Monday, May 18, 2026
 

Stamped out

 



I’M not sure when ‘my word is my bond’ lost its value, and — oral or written, with or without witnesses — one’s word stopped meaning anything unless put down on stamped paper and registered with an oath commissioner. The logical argument must have been that, in case of a dispute between parties, state adjudication warranted an upfront levy; hence, the priced stamped paper came into being. To continue in this vein would also involve litigation, though not without further court fees.

Justice without law, whether natural or legislated, cannot be imagined. Our minds are trained to regard law and justice as prerequisites for citizens’ rights and guarantors of life, honour, and property. Foreign occupation, colonisation, and, of late, globalisation in the guise of interdependent peace gives rise to legislation or executive actions whose sole purpose is to oppress and exploit. Who would have thought that something as seemingly innocuous as stamp duty would have its antecedents in the 18th-century organised crime known as colonisation?

The first direct tax imposed on the American colonies by the British parliament was the 1765 Stamp Act. It was intended to help defray the costs of British troops stationed in the colonies. In other words, the subjects were to pay for their own subjugation. Under this law, the colonies were required to purchase and affix special revenue stamps to legal contracts, newspapers, pamphlets, and, believe it or not, playing cards. Imagine a raid on a gambling den, or even on a group of picnicking ladies playing a few hands in a park, because the deck of cards did not have a stamp affixed to it.

The Brits could not have imagined that the Stamp Act would cause such outrage among the colonists as to ignite the American Revolution. The protest gave rise to the slogan ‘no taxation without representation’, the argument being that, since the colonists had no representation in the British parliament, parliament had no legal right to tax them.
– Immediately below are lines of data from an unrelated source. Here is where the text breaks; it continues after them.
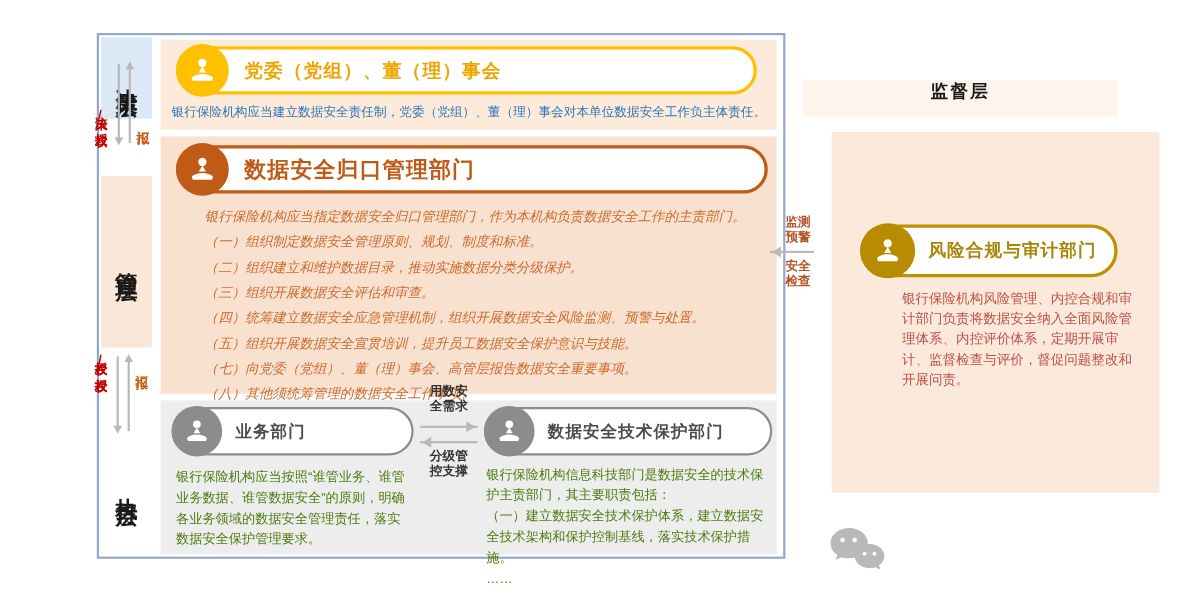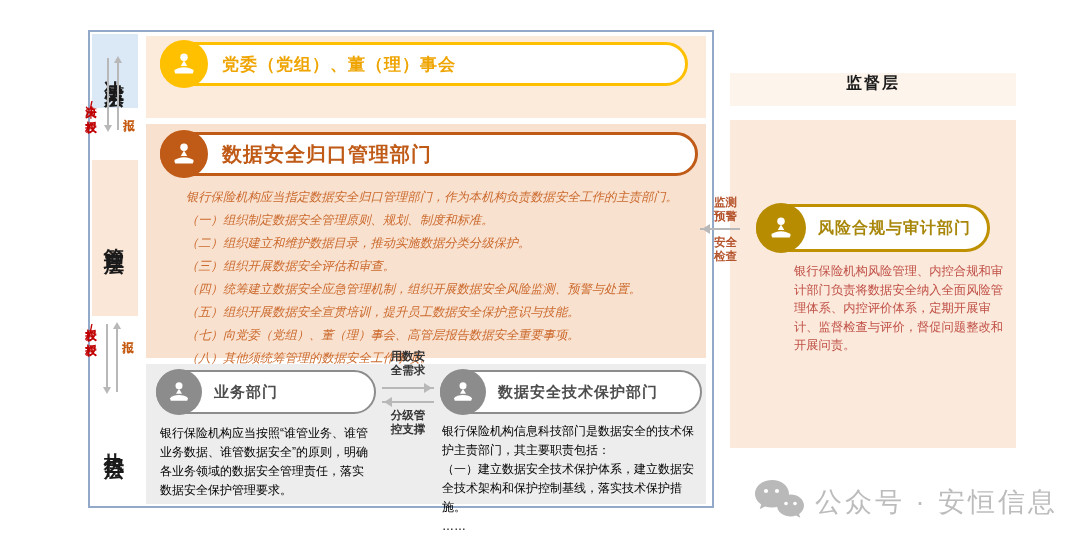--- a/index.html
+++ b/index.html
@@ -121,6 +121,7 @@
         </span>
         <span class="pill-title" style="margin-left:14px;">党委（党组）、董（理）事会</span>
       </div>
+      <div id="decision-caption">银行保险机构应当建立数据安全责任制，党委（党组）、董（理）事会对本单位数据安全工作负主体责任。</div>
     </div>
 
     <div class="panel" id="panel-management">

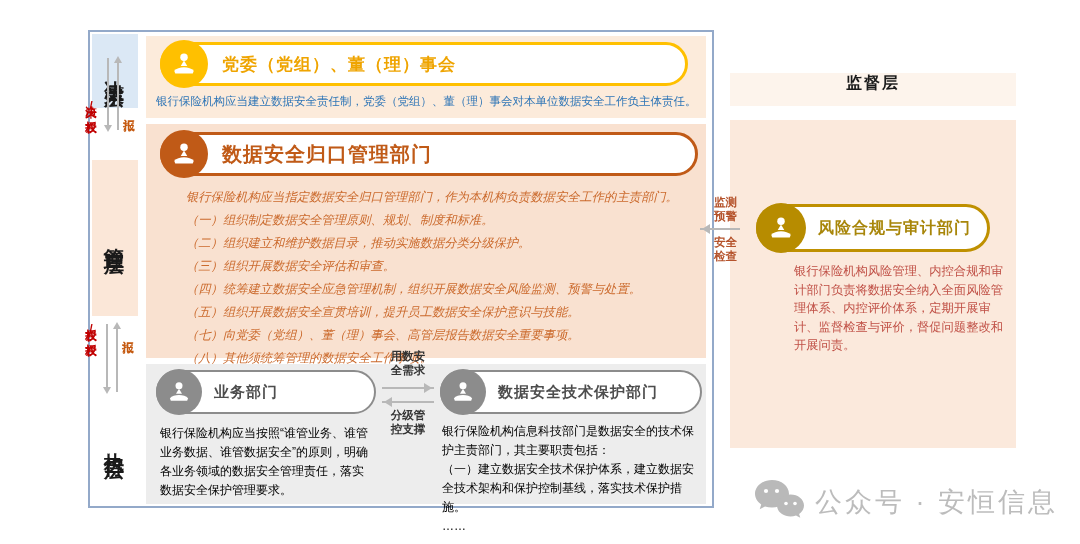--- a/index.html
+++ b/index.html
@@ -84,7 +84,7 @@
     display:flex;align-items:flex-start;justify-content:center;
   }
   #supervision-band .title{font-weight:bold;font-size:16px;color:#1a1a1a;letter-spacing:2px;}
-  #supervision-box{left:730px;top:120px;width:286px;height:328px;background:#fbe9dc;}
+  #supervision-box{left:756px;top:120px;width:286px;height:328px;background:#fbe9dc;padding-left:12px;}
   #supervision-body{
     position:absolute;left:64px;top:142px;width:212px;
     color:#c05046;font-size:12.3px;line-height:18.5px;

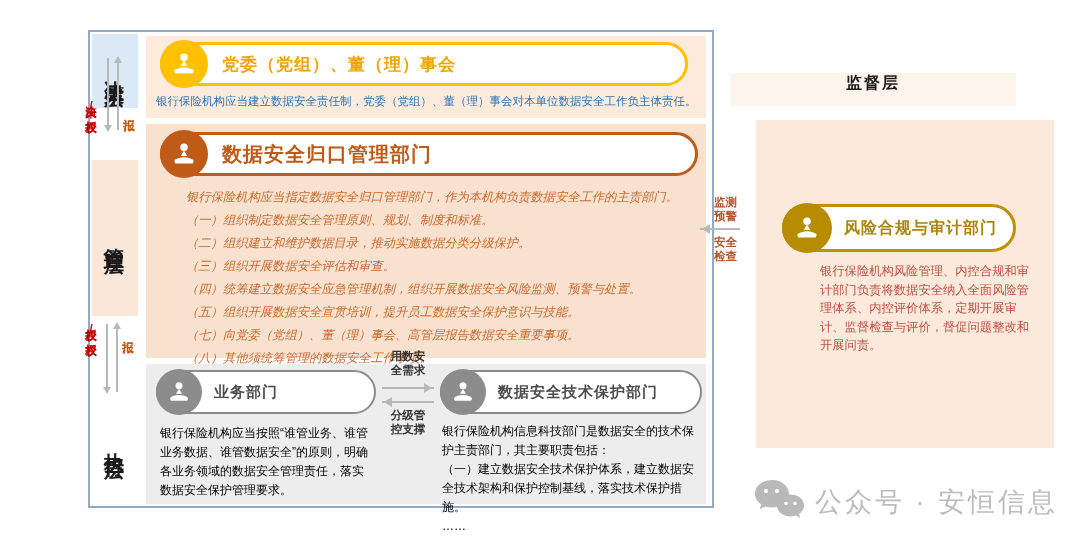--- a/index.html
+++ b/index.html
@@ -63,7 +63,7 @@
     color:#cb6a2d;font-size:12.3px;line-height:19px;
   }
   #management-text p{margin:4px;font-style:italic;}
-  .gray-body{color:#000000;font-size:12px;line-height:19px;}
+  .gray-body{color:#4d7c0f;font-size:12px;line-height:19px;}
   .gray-body p{margin:0;}
   
   .varrow{position:absolute;width:0;border-left:2px solid #b8b8b8;}

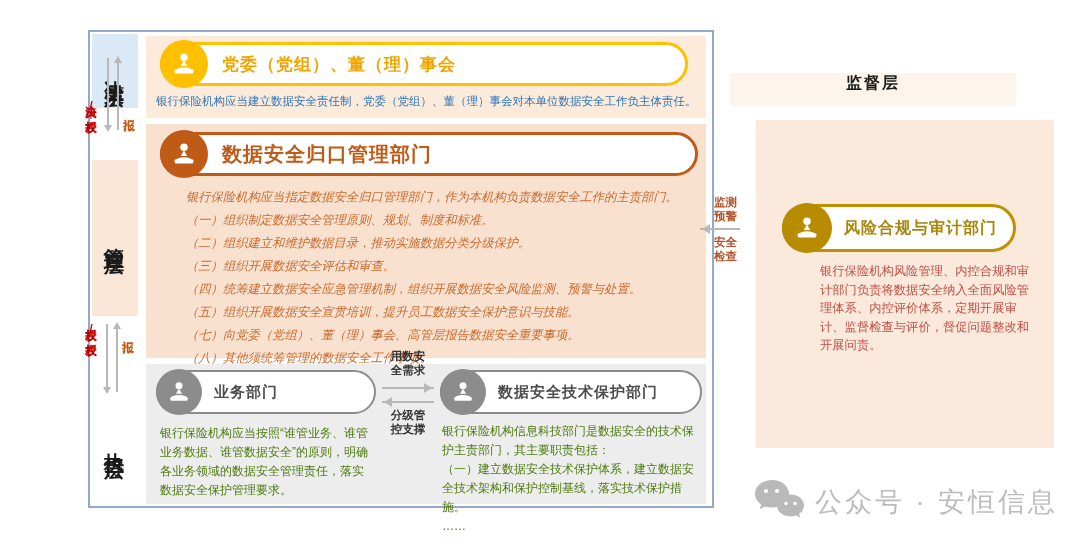--- a/index.html
+++ b/index.html
@@ -230,7 +230,6 @@
         <circle cx="42" cy="25.5" r="1.8" fill="#fff"></circle>
       </svg>
     </span>
-    <span class="wm-text">公众号 · 安恒信息</span>
   </div>
 
 </div>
The contention spilled into the debate over direct versus indirect taxes, the former regulating colonial trade and the latter impacting common folk’s daily lives, as it was levied on everyday items produced and consumed locally. The violators of the Stamp Act were tried in vice-admiralty courts without a jury and, as such, were viewed as violating basic civil liberties.

Colonial Britain couldn’t have imagined the Stamp Act backlash.

While all of this happened across the oceans, Company Bahadur in India was ever so watchful, lest anything like the American and French Revolutions, 1775 and 1789 respectively, knock on its doors; it could not resist imposing even more oppressive laws. The East India Company imposed the stamp duty in phases to gauge the public’s reaction. It started in Calcutta in 1797 and had expanded across the Bengal, Bombay, and Madras presidencies by 1815. After the direct assumption of power by the British Crown post the failed War of Independence in 1857, varying regional stamp laws were consolidated. In 1899, the Indian Stamp Act was passed. It established a unified system of stamp duty across British India. This legal framework still persists in the states that came into being post-1947.

It is hard to time a revolution perfectly; some would say 1857 came way too late, while others may argue that it peaked prematurely. Or is it that the Brits had stamped out all revolutionary zeal among their subjects as their stalwarts went about receiving knighthoods at court while waxing lyrical about a glorious past?

While the state continues to impose new and heavier taxes, it seems to have ceded almost all responsibility to private individuals who dispense their own justice in the form of ‘honour’ killings, mob lynching, re­­venge rapes, blo­od feuds and tri­bal vendettas. If and when murde­rers, kidnappers, rapists and the scum who amputate animals that stray into crops are apprehended, they are increasingly tried by a jirga.

Lately, jirga justice has been meted out in Sindh to resolve disputes between the Mahar, Jatoi, and Chandio tribes, to name a few. The disputes involve crimes ranging from murder to kidnapping. Alternative methods of dispute resolution are adopted and encouraged worldwide. However, these are aimed at preventing the courts from being overburdened by frivolous cases, and don’t involve crimes like murder and kidnapping for ransom.

Renowned poet Amrita Pritam titled her autobiography Rasidi Ticket (revenue stamp). The substantial volume was a response to a dig by a fellow writer who contended that her entire life story could be written on the back of a revenue stamp. The speed with which the state is ceding its authority to nonstate actors or outsourcing it, its vestiges could also be recorded on the tiniest of rasidi tickets.

The writer is a poet. His latest publication is a collection of satire essays titled Rindana.